Jakarta (ANTARA) - Potensi zoonosis atau penyakit menular dari hewan ke manusia dapat meningkat akibat deforestasi, kata peneliti Lembaga Ilmu Pengetahuan Indonesia (LIPI) Taufiq P. Nugraha.

"Deforestasi sebagai salah satu faktor, bisa dikatakan seperti itu. Salah satu faktor yang bisa menyebabkan penyakit itu adalah deforestasi. Logikanya dengan hutan terbuka, satwa liar yang tadinya di dalam tiba-tiba aksesnya ke manusia semakin dekat," kata peneliti satwa liar pada Pusat Penelitian Biologi LIPI itu ketika dihubungi dari Jakarta, Senin.

Terbukanya hutan, katanya, membuat kawasan permukiman warga semakin dekat dan membuat tingkat kemungkinan kontak dengan hewan liar yang memiliki virus dengan manusia dan hewan peternakan atau peliharaan meningkat.

Hal itu, menurut Taufiq, perlu menjadi perhatian karena hewan, seperti kelelawar, terbukti memiliki virus-virus yang berpotensi menginfeksi manusia.

Menurut temuan dari tim peneliti Institut Pertanian Bogor, ujar dia, kelelawar buah di Indonesia memiliki enam jenis virus yang menimbulkan zoonosis.

Tim peneliti IPB dan Research Center for Zoonosis Control (RCZC) Universitas Hokkaido di Jepang menemukan jenis virus pada kelelawar buah, yakni coronavirus, bufavirus, polyomavirus, alphaherpesvirus, paramyxovirus, dan gammaherpesvirus.

Salah satu dasar penelitian itu adalah muncul virus nipah di Malaysia pada 1998 dan virus hendra di Australia pada 1994, dua virus yang ditemukan pada kelelawar buah.

Pola penyebaran nipah adalah virus dari kelelawar berpindah ke babi yang kemudian melakukan kontak dengan manusia, menyebakan infeksi. Hal yang sama juga terjadi dengan virus hendra di Australia yang berpindah dari kelelawar ke kuda dan kemudian ke manusia.

Baca juga: Guru besar : deforestasi ancam kelestarian keragaman hayati Indonesia

"Jadi mekanisme kejadian penyakitnya atau penularannya itu dimungkinkan dari hewan bisa ke hewan. Ada dari hewan ke manusia," kata ahli patologi dari Fakultas Kedokteran Hewan IPB Prof Drh Agus Setiyono, yang terlibat dalam penelitian tersebut, ketika dihubungi dari Jakarta, Senin.

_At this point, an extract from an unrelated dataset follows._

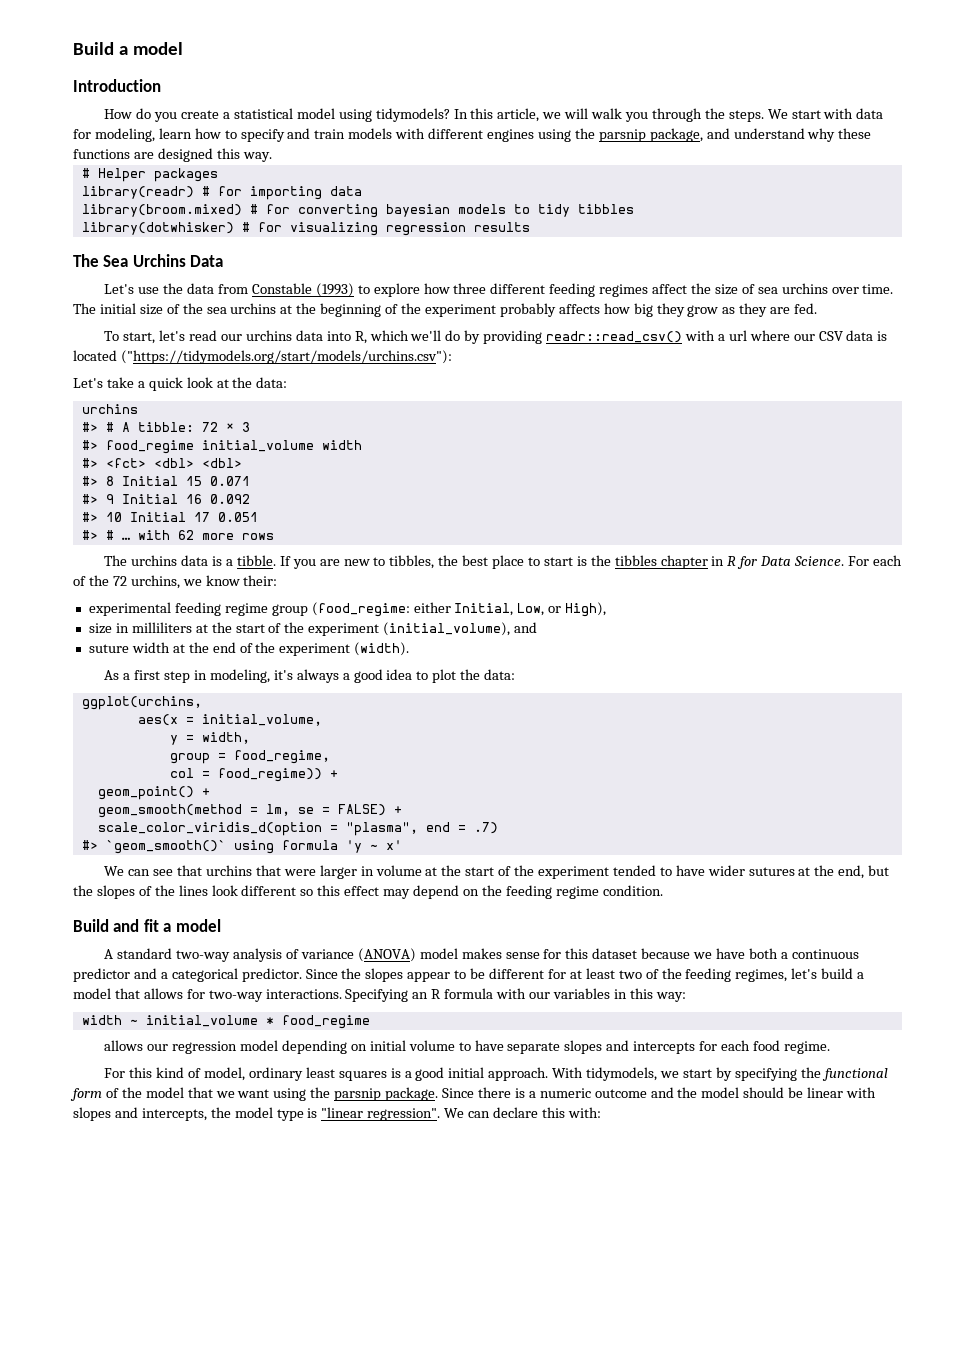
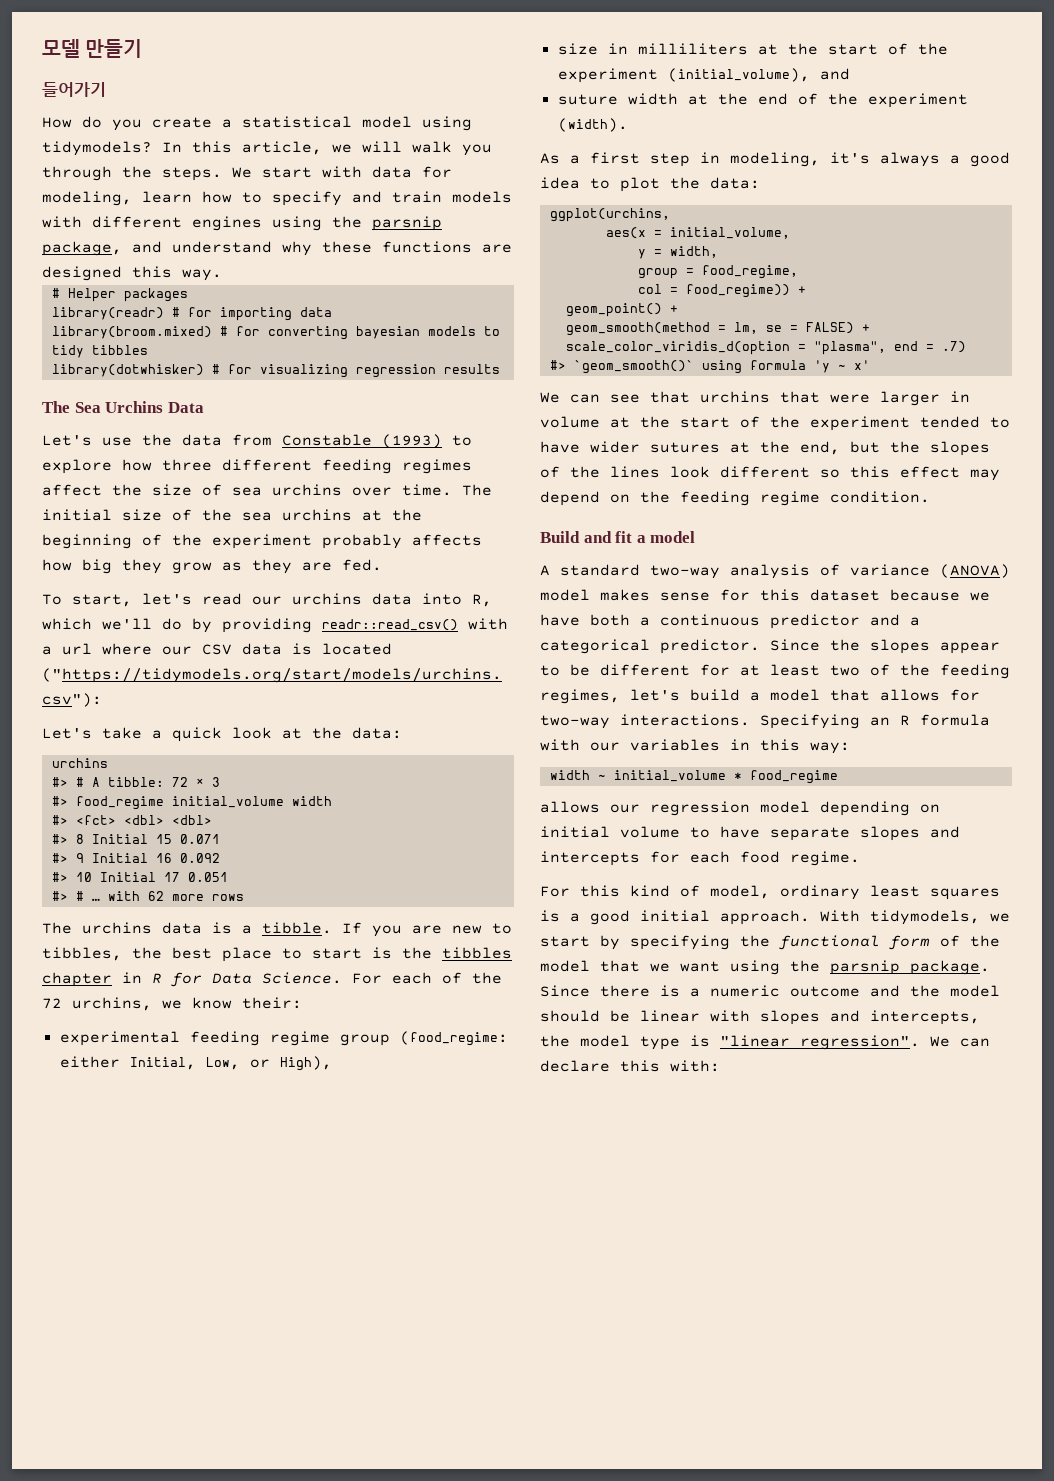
[73,42,183,55] [73,79,161,92] Build a model // Introduction -> [42,39,143,58] [42,82,106,97] 모델 만들기 // 들어가기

Baca juga: Peneliti temukan enam jenis virus pada kelelawar buah di Indonesia

Untuk menghindari penyebaran virus itu, dia menyarankan agar menghindari kontak langsung dan tidak langsung dengan kelelawar karena berpotensi menstransmisi agen penyebab penyakit.

Selain itu, manusia diharapkan tidak mengonsumsi buah yang sudah digigit oleh kelelawar buah, karena meski sudah terbukti matang di pohon, tapi ada risiko virus dari kelelawar.

Baca juga: Ular atau kelelawar penyebar virus corona di China

Dia juga menyarankan bagi yang menikmati masakan dengan bahan kelelawar buah untuk mempertimbangkan kembali kebiasaan tersebut mengingat risiko yang ada. Meski sebagian besar virus akan mati dalam suhu yang tinggi, tapi untuk bahan mentah masih memiliki potensi virus.